EXERCISE GOAL
Within the material below, how many lines include the word "оценок"? Only the number should be given.

--- PROVIDED ENTRIES Enclosed Below ---

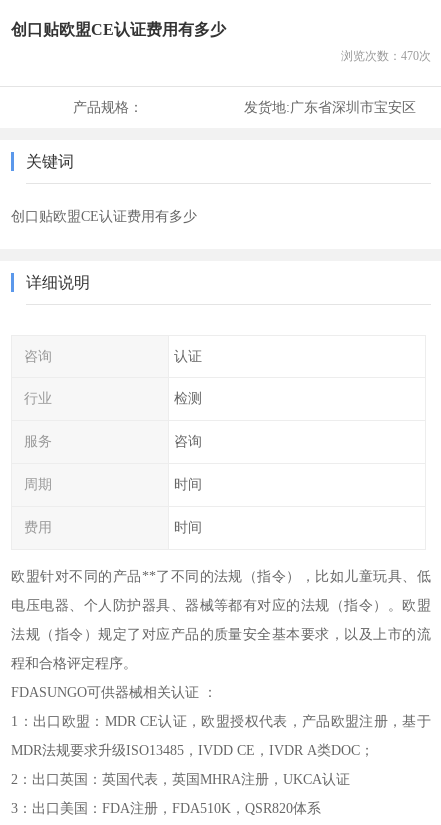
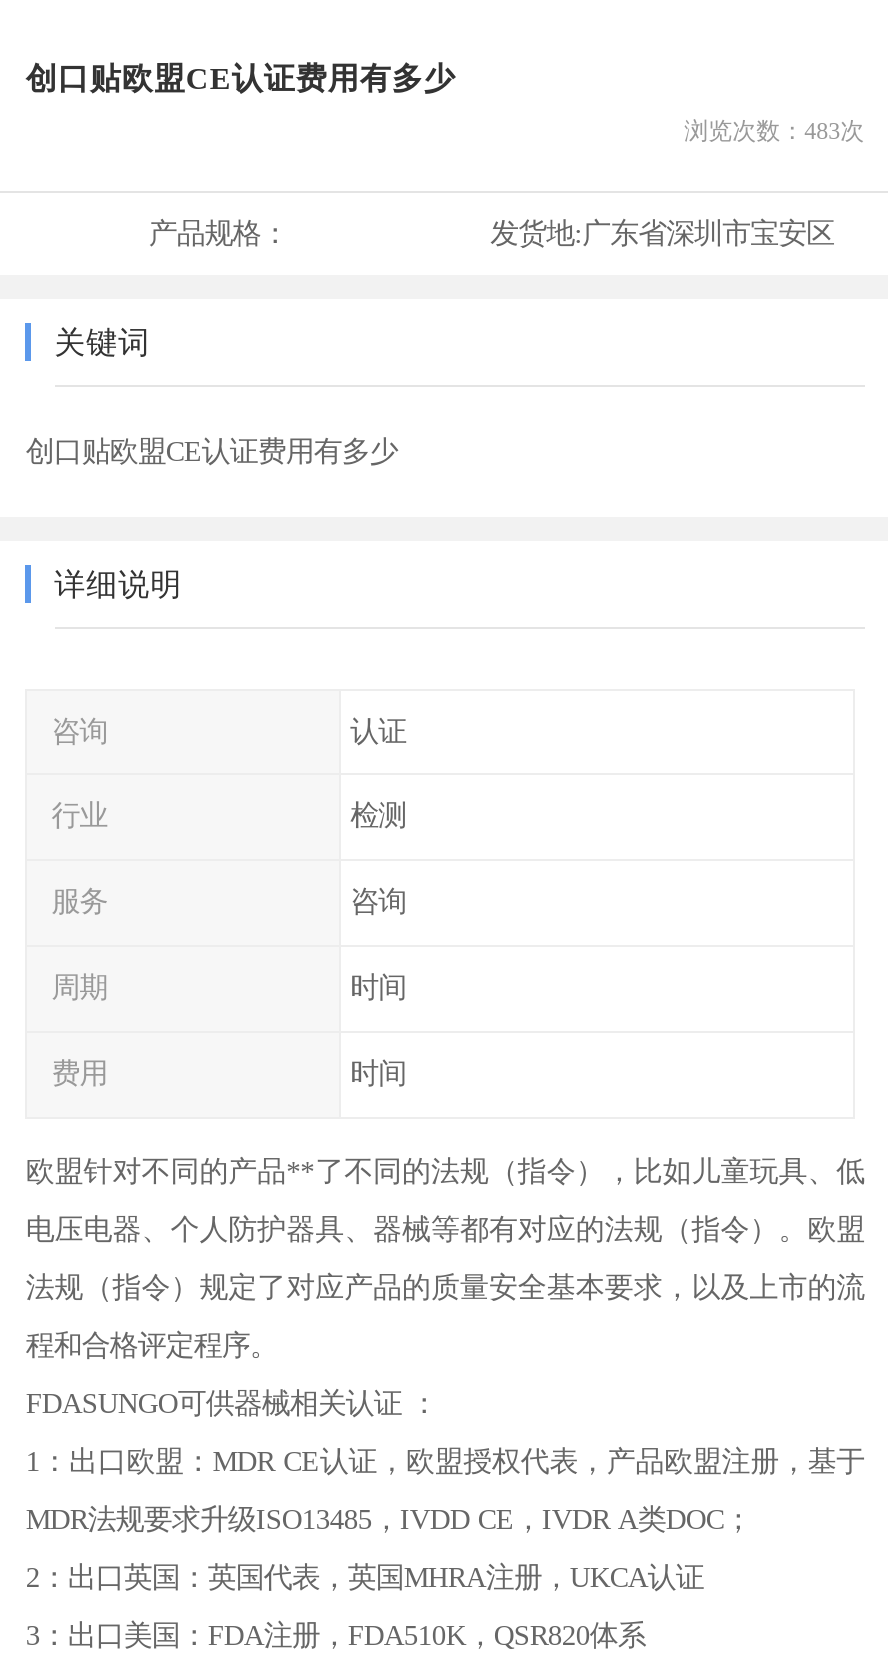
- 浏览次数：470次
+ 浏览次数：483次
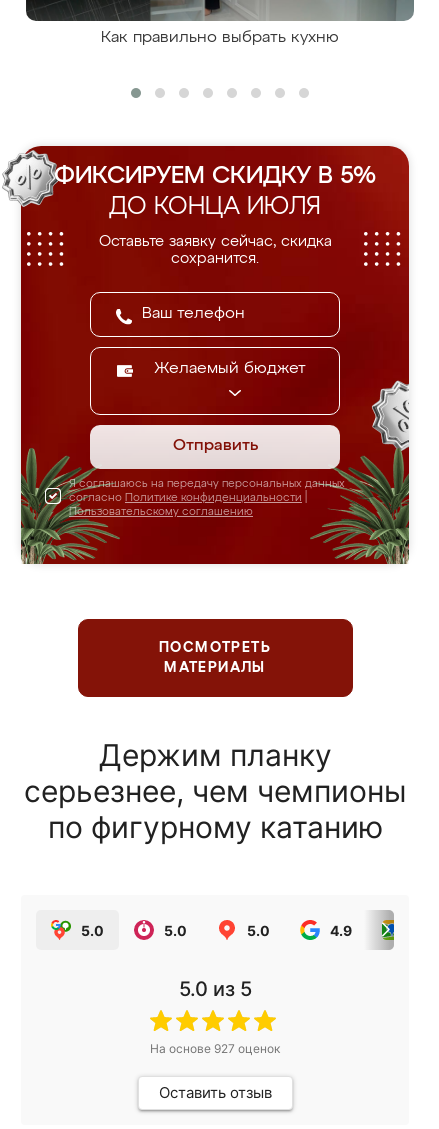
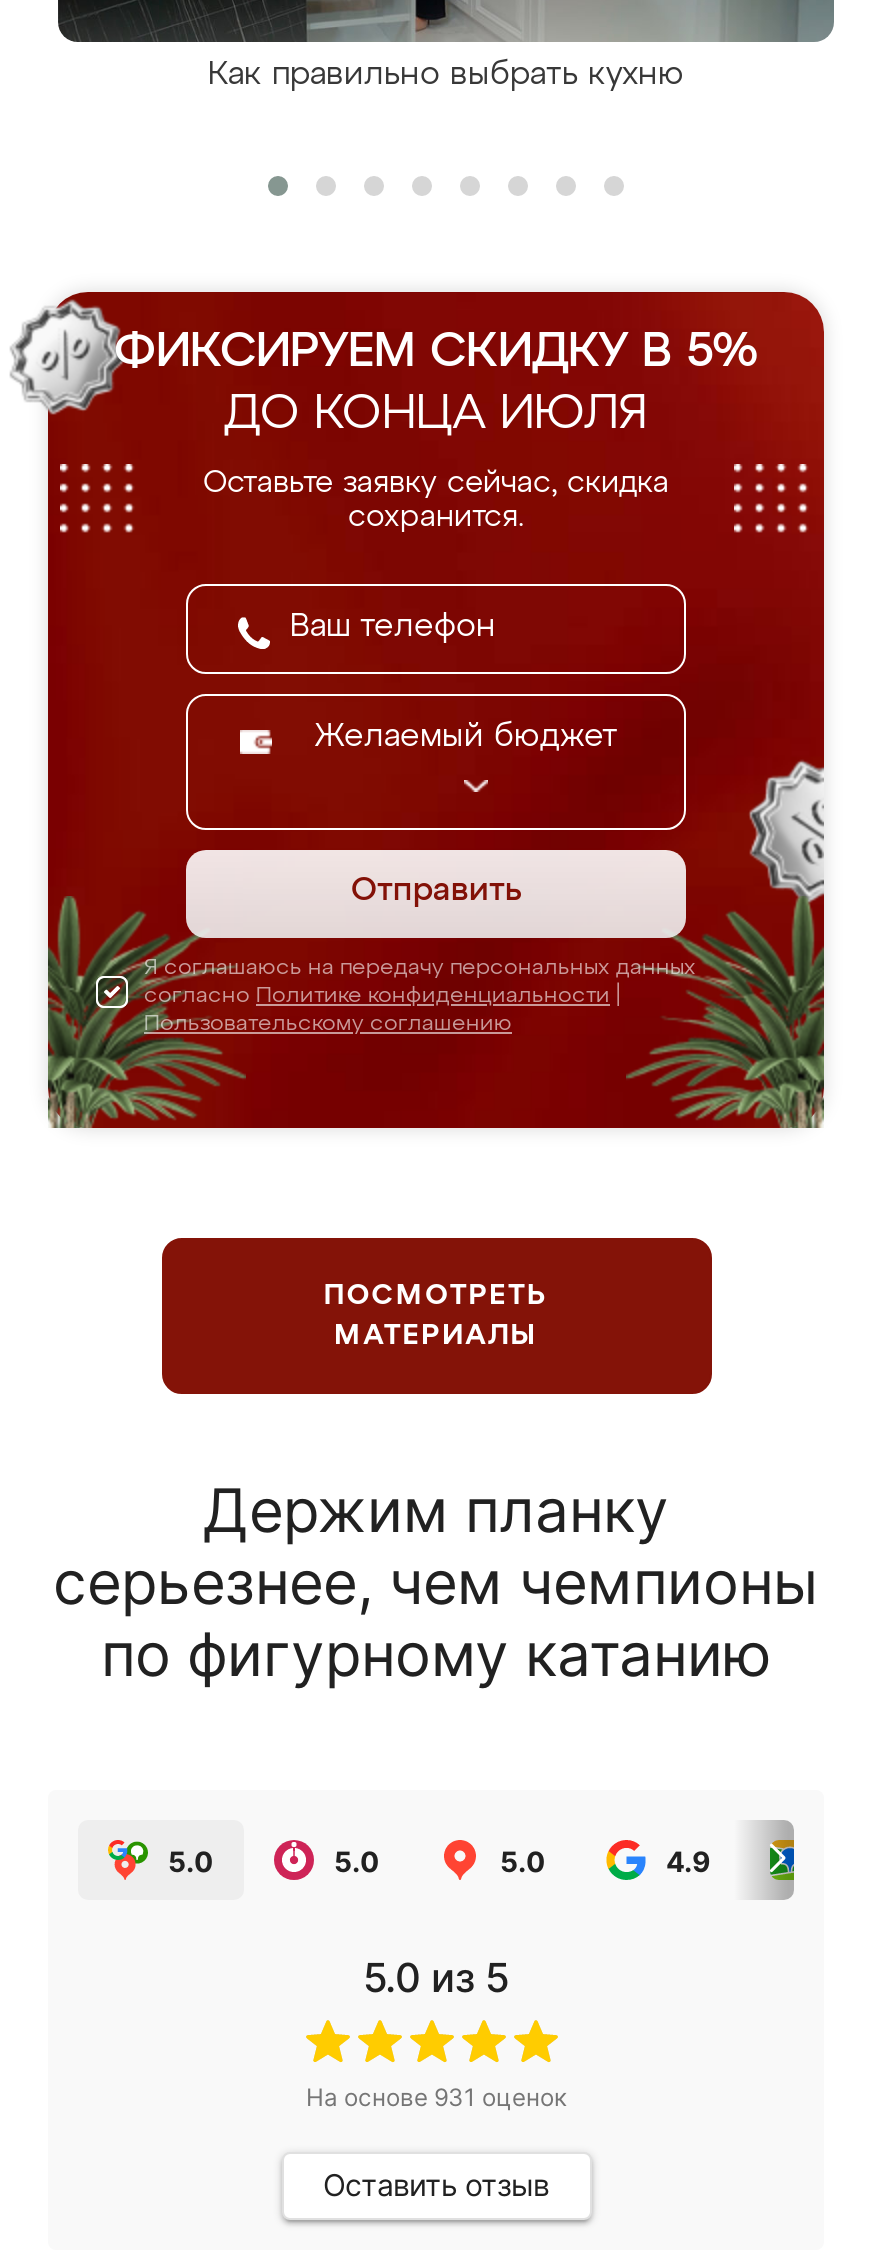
- На основе 927 оценок
+ На основе 931 оценок
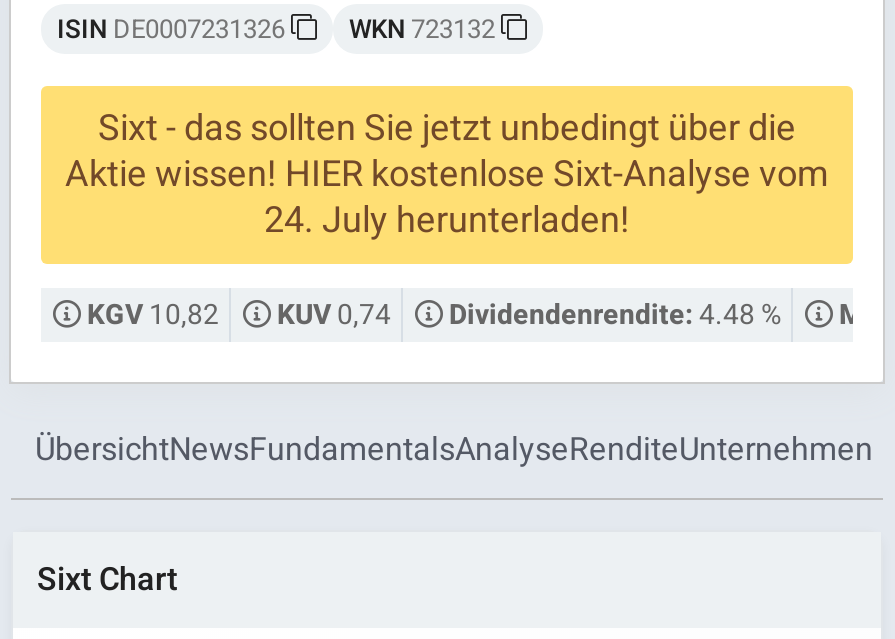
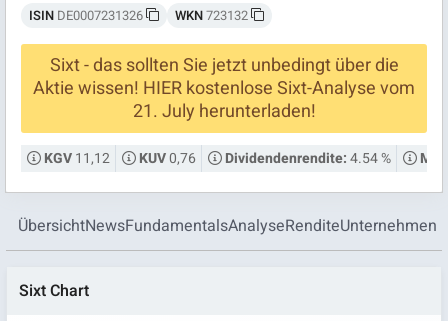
- 24. July herunterladen!
+ 21. July herunterladen!

- KGV 10,82
+ KGV 11,12

- KUV0,74
+ KUV0,76

- Dividendenrendite: 4.48 %
+ Dividendenrendite: 4.54 %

--- End of Enclosed PROVIDED ENTRIES ---

EXERCISE RESULT
2